- **Exercise prompt**
Please copy out each line of the listing that contains the word "MOVED".

- **Given records**

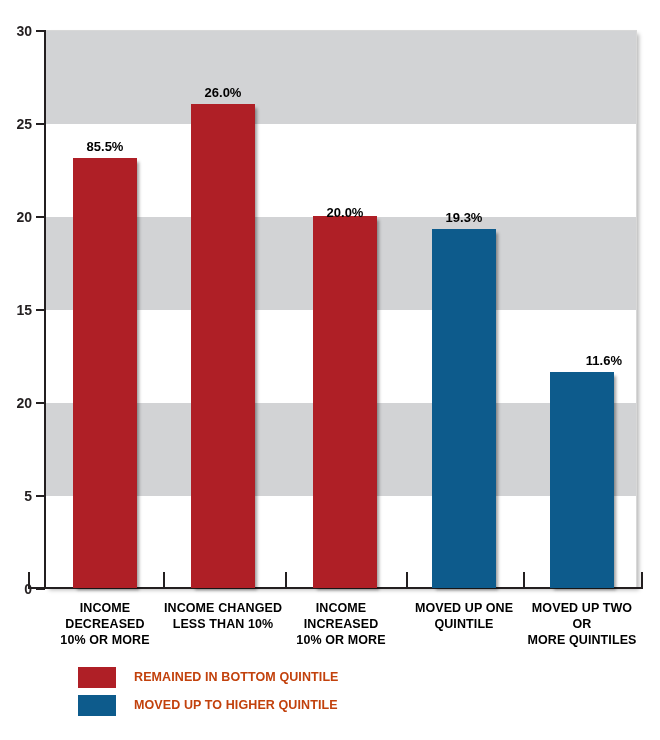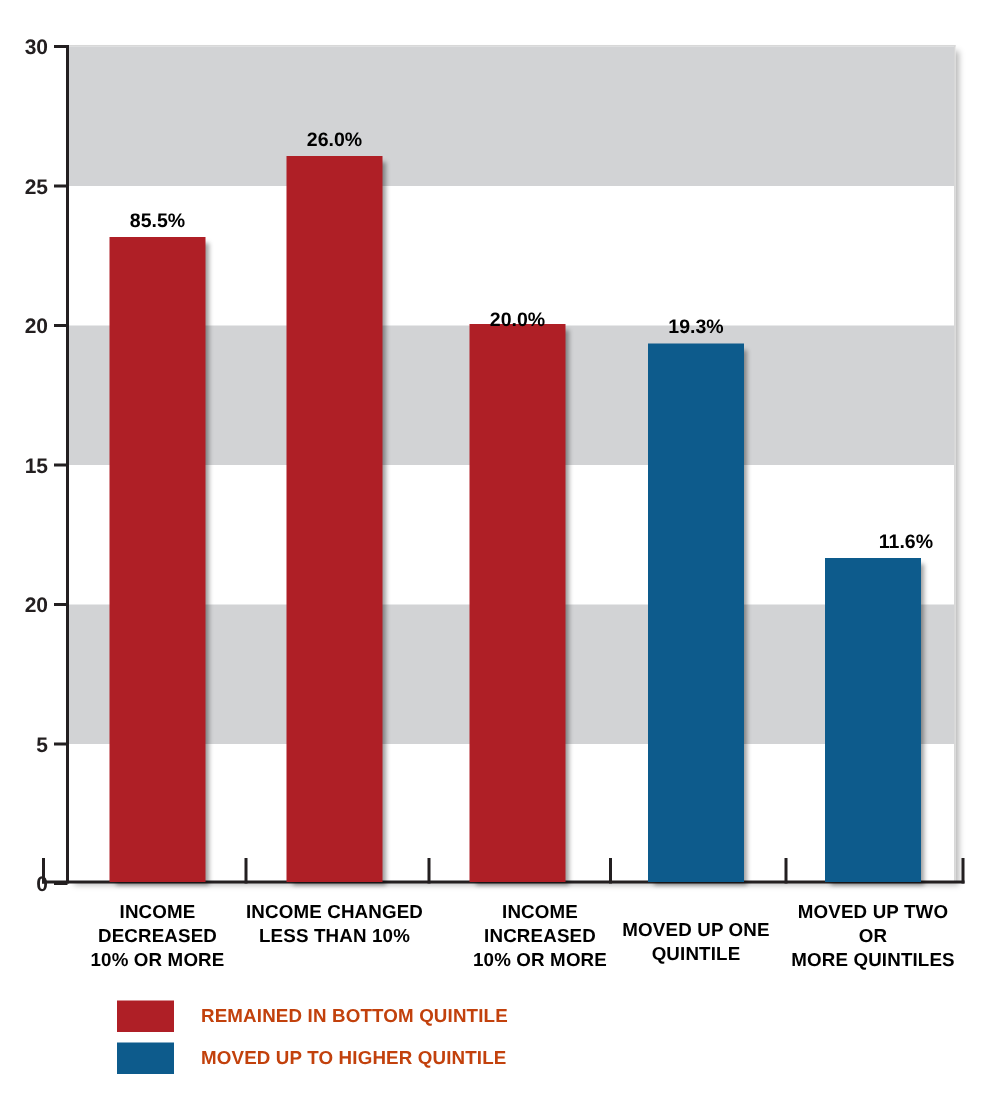--- a/index.html
+++ b/index.html
@@ -203,26 +203,26 @@
   <div class="cat-label" style="left:45px;width:120px;">
     <div>INCOME DECREASED</div>
     <div>10% OR MORE</div>
   </div>
 
   <div class="cat-label" style="left:163px;width:120px;">
     <div>INCOME CHANGED</div>
     <div>LESS THAN 10%</div>
   </div>
 
-  <div class="cat-label" style="left:300px;width:120px;">
+  <div class="cat-label" style="left:281px;width:120px;">
     <div>INCOME INCREASED</div>
     <div>10% OR MORE</div>
   </div>
 
-  <div class="cat-label" style="left:404px;width:120px;margin-top:12px;">
+  <div class="cat-label" style="left:404px;width:120px;">
     <div>MOVED UP ONE</div>
     <div>QUINTILE</div>
   </div>
 
   <div class="cat-label" style="left:522px;width:120px;">
     <div>MOVED UP TWO OR</div>
     <div>MORE QUINTILES</div>
   </div>
 
   <div class="legend">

- **Your solution**
     <div>MOVED UP ONE</div>
     <div>MOVED UP TWO OR</div>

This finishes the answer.